PullRepo

Daily radar for the fastest-growing AI tools & repos

Today's Fine-tuning & Training: Fastest-Growing Projects — May 22, 2026

Today's the Fine-tuning & Training space on GitHub, there's a noticeable trend towards optimizing the fine-tuning process for local GPUs and enhancing the efficiency of memory usage in large language models (LLMs). Developers are seeking solutions that not only streamline the process but also provide practical frameworks to manage and serve LLMs effectively. Among the tools we're tracking this week, DaoyuanLi2816's "can-i-finetune-this" stands out with its high growth score, indicating a significant interest in assessing model compatibility for local training.

The tool "can-i-finetune-this" by DaoyuanLi2816 helps users determine whether a Hugging Face model can be fine-tuned on their local GPU. With a Growth Score of 14.50 and 78 stars, this repository is growing rapidly as developers seek more efficient ways to assess the feasibility of training models locally without extensive setup or computational overhead.

"delta-Mem," developed by declare-lab, focuses on creating an efficient online memory system for large language models. The Growth Score of 7.61 and a robust 138 stars suggest that this repository is gaining traction among researchers and developers looking to optimize the performance and scalability of LLMs through advanced memory management techniques.

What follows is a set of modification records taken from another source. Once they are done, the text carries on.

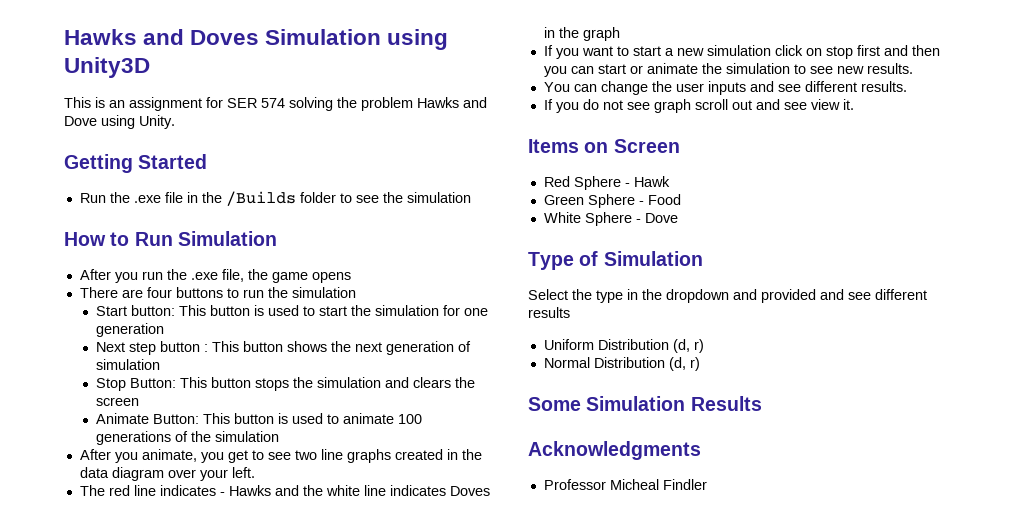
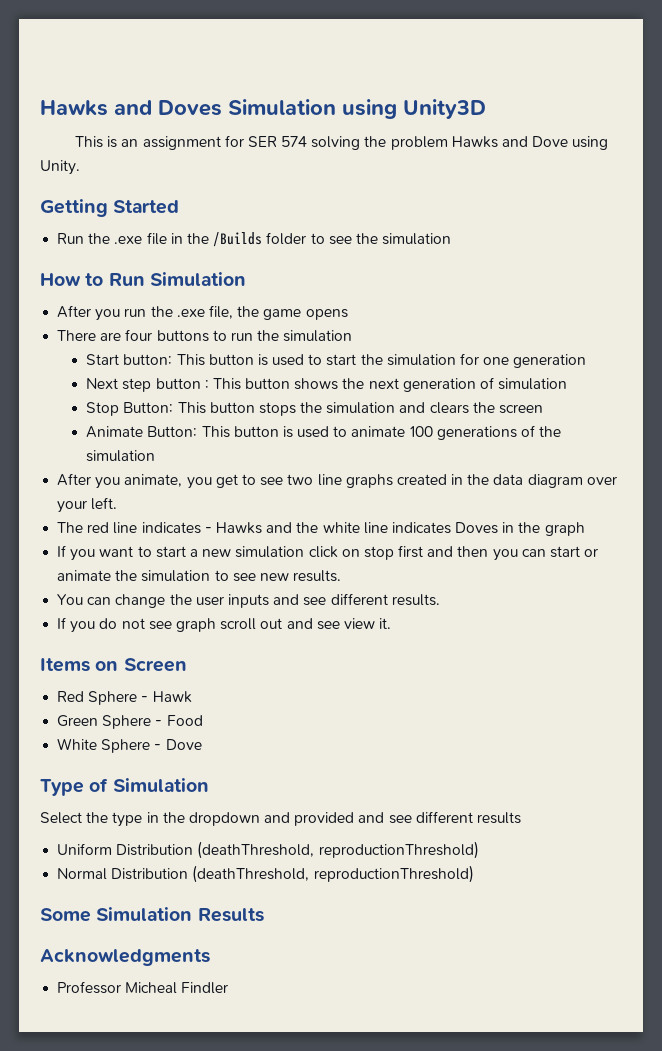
- Uniform Distribution (d, r)
+ Uniform Distribution (deathThreshold, reproductionThreshold)
- Normal Distribution (d, r)
+ Normal Distribution (deathThreshold, reproductionThreshold)

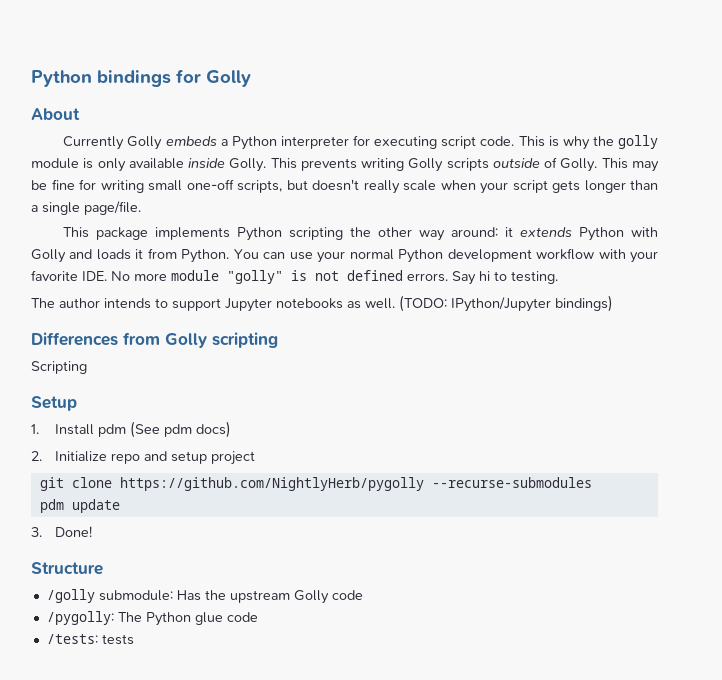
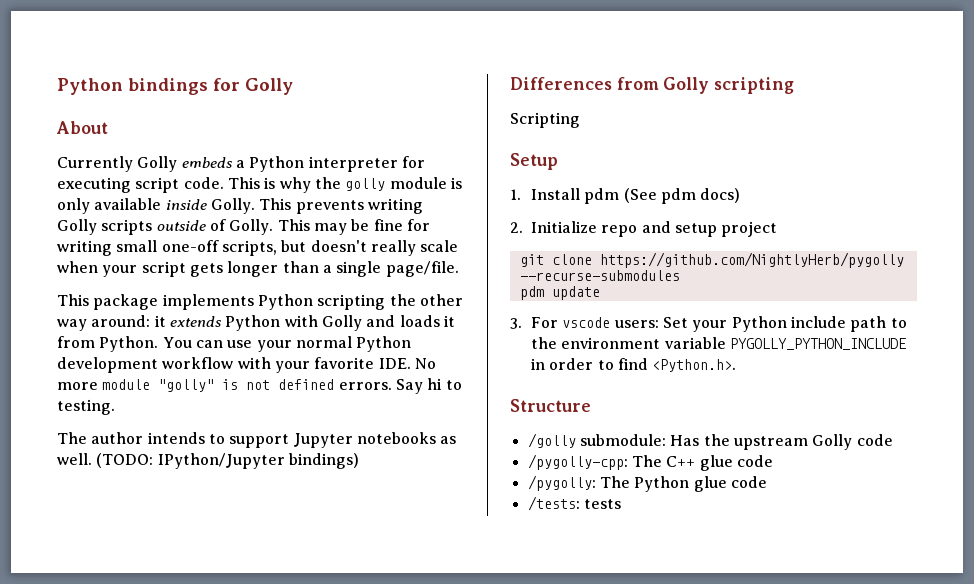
- 3. Done!
+ 3. For vscode users: Set your Python include path to the environment variable PYGOLLY_PYTHON_INCLUDE in order to find <Python.h>.
+ /pygolly-cpp: The C++ glue code

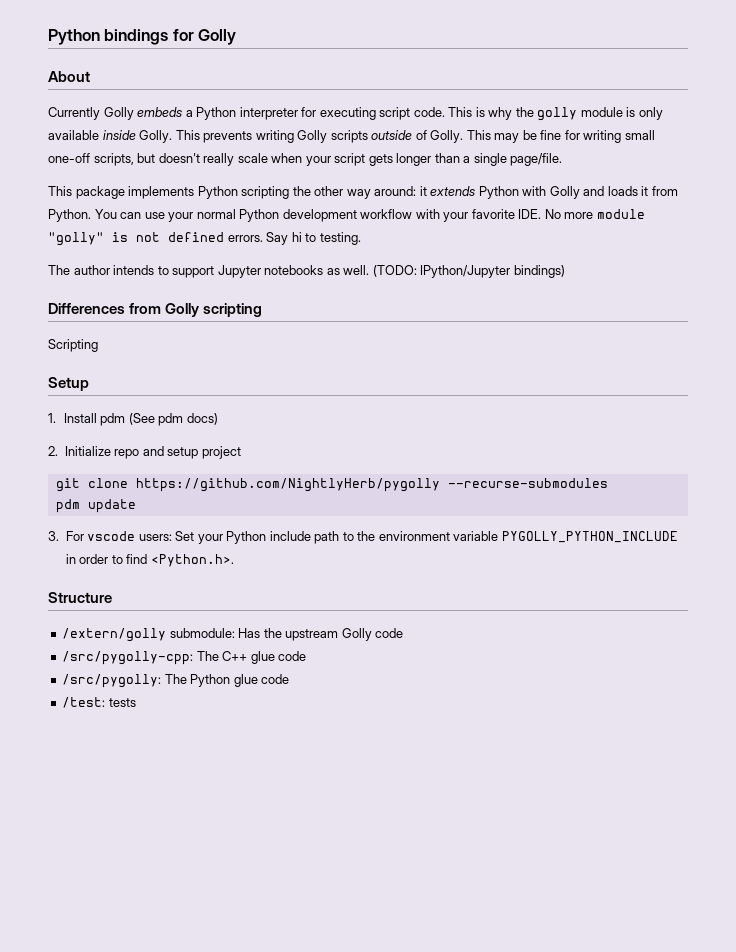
- /golly submodule: Has the upstream Golly code
+ /extern/golly submodule: Has the upstream Golly code
- /pygolly-cpp: The C++ glue code
+ /src/pygolly-cpp: The C++ glue code
- /pygolly: The Python glue code
+ /src/pygolly: The Python glue code
- /tests: tests
+ /test: tests

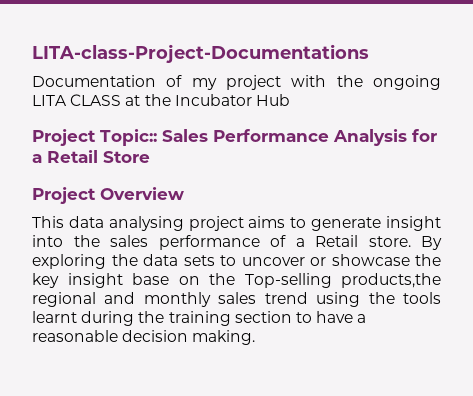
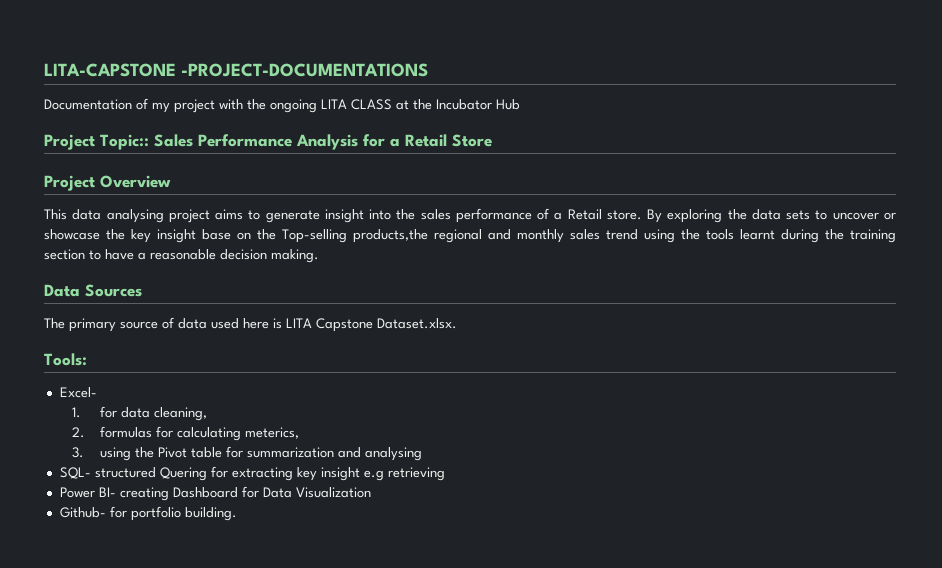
- LITA-class-Project-Documentations
+ LITA-CAPSTONE -PROJECT-DOCUMENTATIONS
+ Data Sources
+ The primary source of data used here is LITA Capstone Dataset.xlsx.
+ Tools:
+ Excel-
+ 1. for data cleaning,
+ 2. formulas for calculating meterics,
+ 3. using the Pivot table for summarization and analysing
+ SQL- structured Quering for extracting key insight e.g retrieving
+ Power BI- creating Dashboard for Data Visualization
+ Github- for portfolio building.

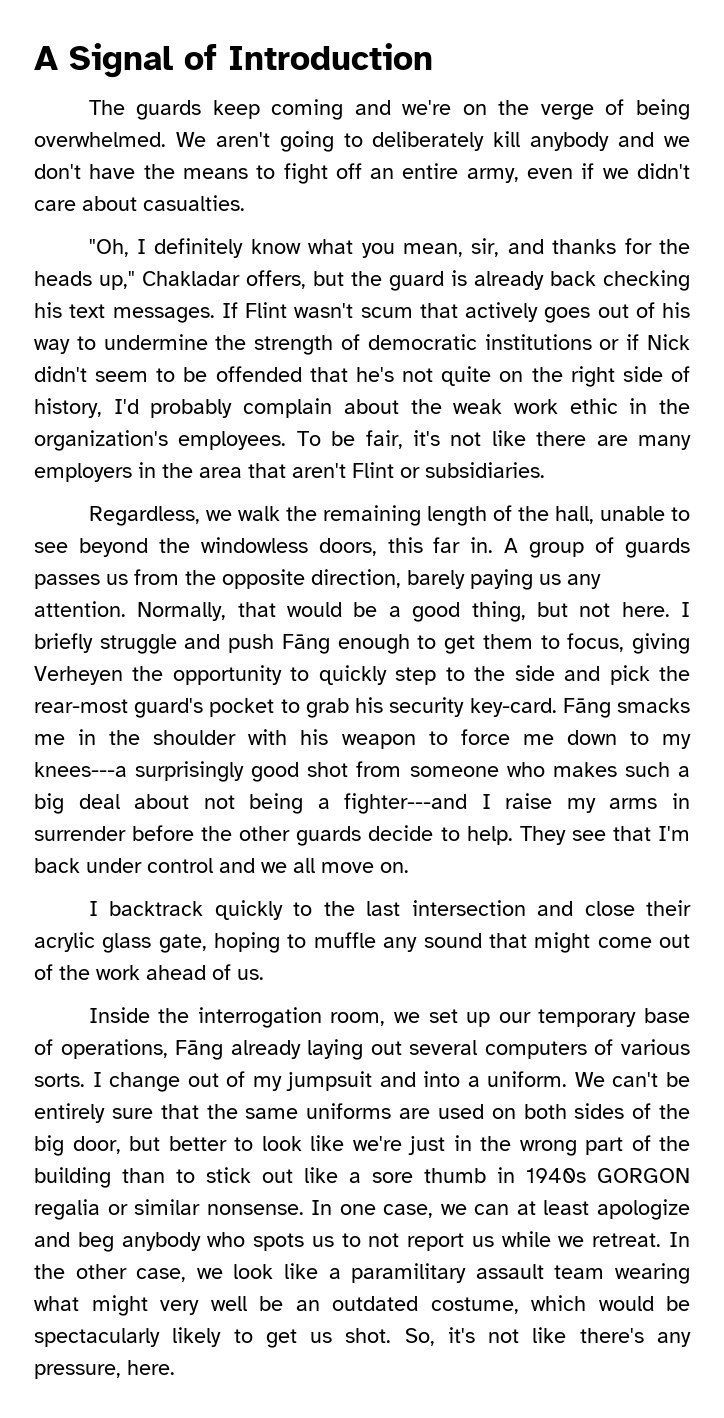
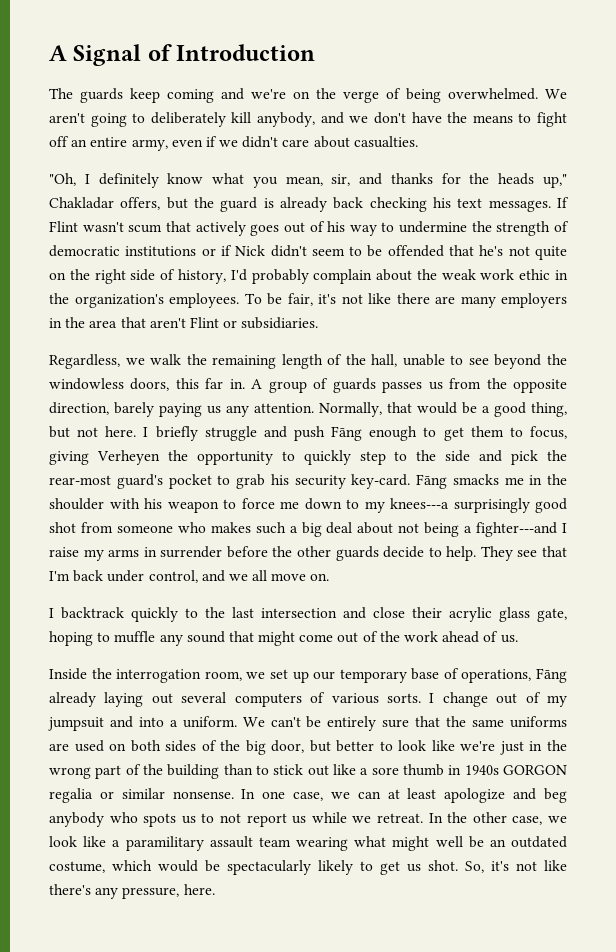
- We aren't going to deliberately kill anybody and we don't have the means to fight off an entire army, even if we didn't care about casualties.
+ We aren't going to deliberately kill anybody, and we don't have the means to fight off an entire army, even if we didn't care about casualties.
- They see that I'm back under control and we all move on.
+ They see that I'm back under control, and we all move on.
- In the other case, we look like a paramilitary assault team wearing what might very well be an outdated costume, which would be spectacularly likely to get us shot.
+ In the other case, we look like a paramilitary assault team wearing what might well be an outdated costume, which would be spectacularly likely to get us shot.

CLIF (Continuous Learning and Inference Framework) by hsy23 offers an orchestrating framework for PEFT (Parameter-Efficient Fine-Tuning) serving, enabling continuous learning and inference in a production environment. With a Growth Score of 3.77 and 41 stars, this repository is attracting attention from practitioners interested in deploying fine-tuned models efficiently while maintaining performance.

"how-to-train-your-gpt," by raiyanyahya, provides an educational resource for building modern LLMs with detailed comments explaining every line of code. Although the Growth Score and number of stars are not provided, this repository's description suggests it is a valuable resource for beginners looking to understand the intricacies of training GPT-like models from scratch.

These tools collectively highlight the ongoing efforts in the community to democratize access to fine-tuning large language models, optimize their performance, and simplify the deployment process. As developers continue to push the boundaries of what's possible with LLMs, such resources play a crucial role in fostering innovation and accessibility within this rapidly evolving field.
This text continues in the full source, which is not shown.